## Input for this task
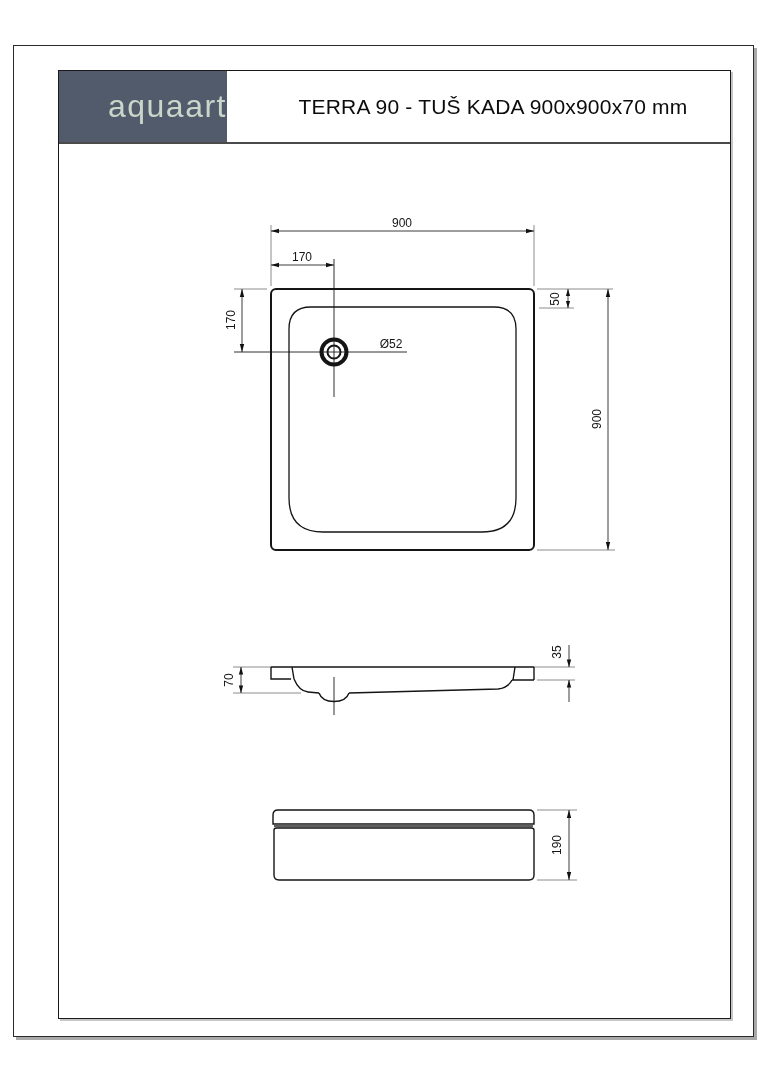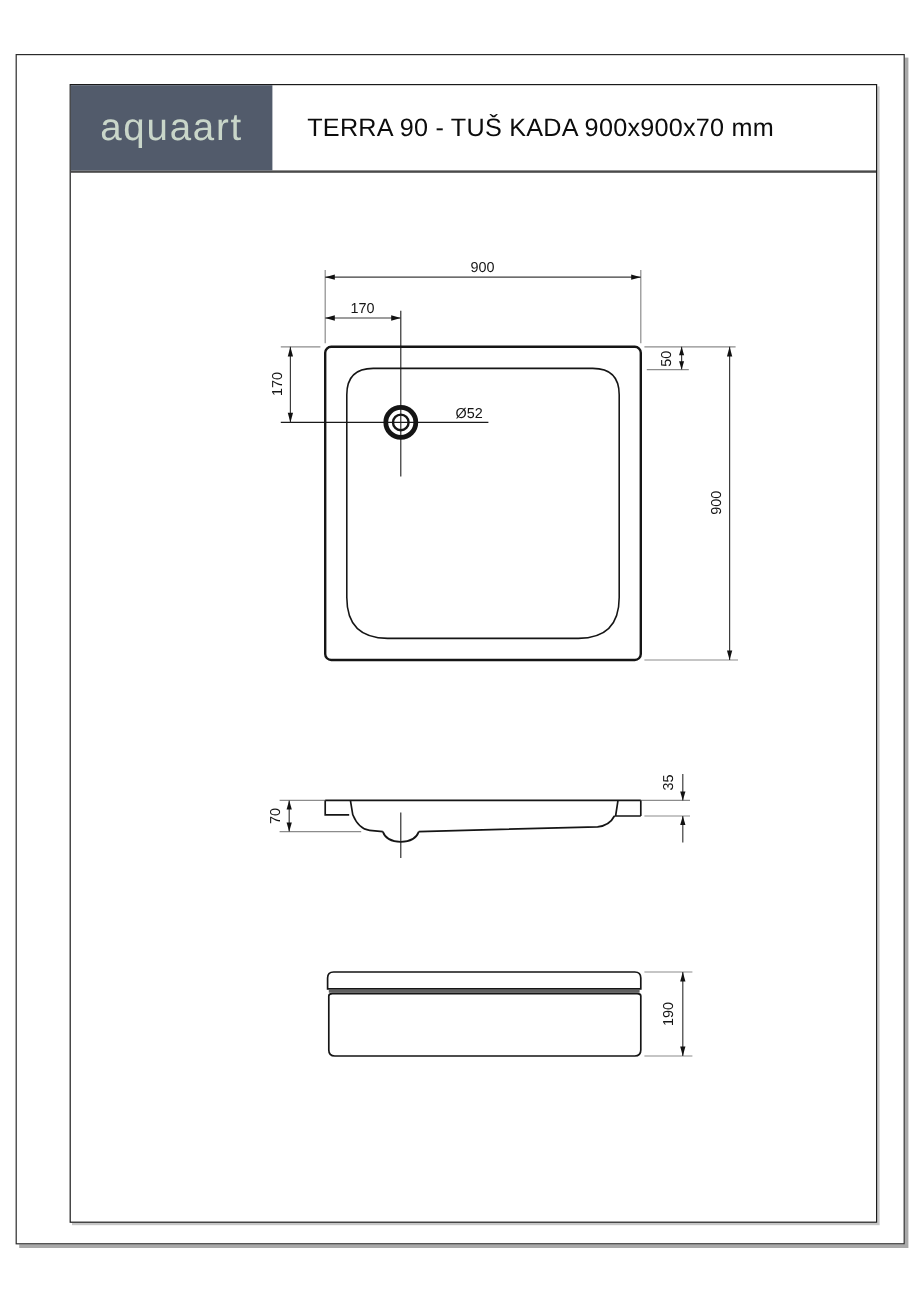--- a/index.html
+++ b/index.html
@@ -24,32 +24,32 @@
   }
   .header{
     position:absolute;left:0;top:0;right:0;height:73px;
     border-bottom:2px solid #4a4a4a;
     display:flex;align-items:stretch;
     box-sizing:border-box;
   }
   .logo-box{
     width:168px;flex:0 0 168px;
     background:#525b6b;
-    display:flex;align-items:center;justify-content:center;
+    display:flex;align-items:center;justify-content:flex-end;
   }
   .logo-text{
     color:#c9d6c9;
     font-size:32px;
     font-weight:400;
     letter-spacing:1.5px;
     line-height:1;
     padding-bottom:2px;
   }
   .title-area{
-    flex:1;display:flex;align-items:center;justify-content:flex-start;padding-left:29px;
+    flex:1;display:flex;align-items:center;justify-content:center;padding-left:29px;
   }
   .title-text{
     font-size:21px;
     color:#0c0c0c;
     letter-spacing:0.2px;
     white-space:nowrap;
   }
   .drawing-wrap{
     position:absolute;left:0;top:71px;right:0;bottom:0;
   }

## Instructions for the task
Each line in the material with "font" in it must be reported.

## Result
     font-size:32px;
     font-weight:400;
     font-size:21px;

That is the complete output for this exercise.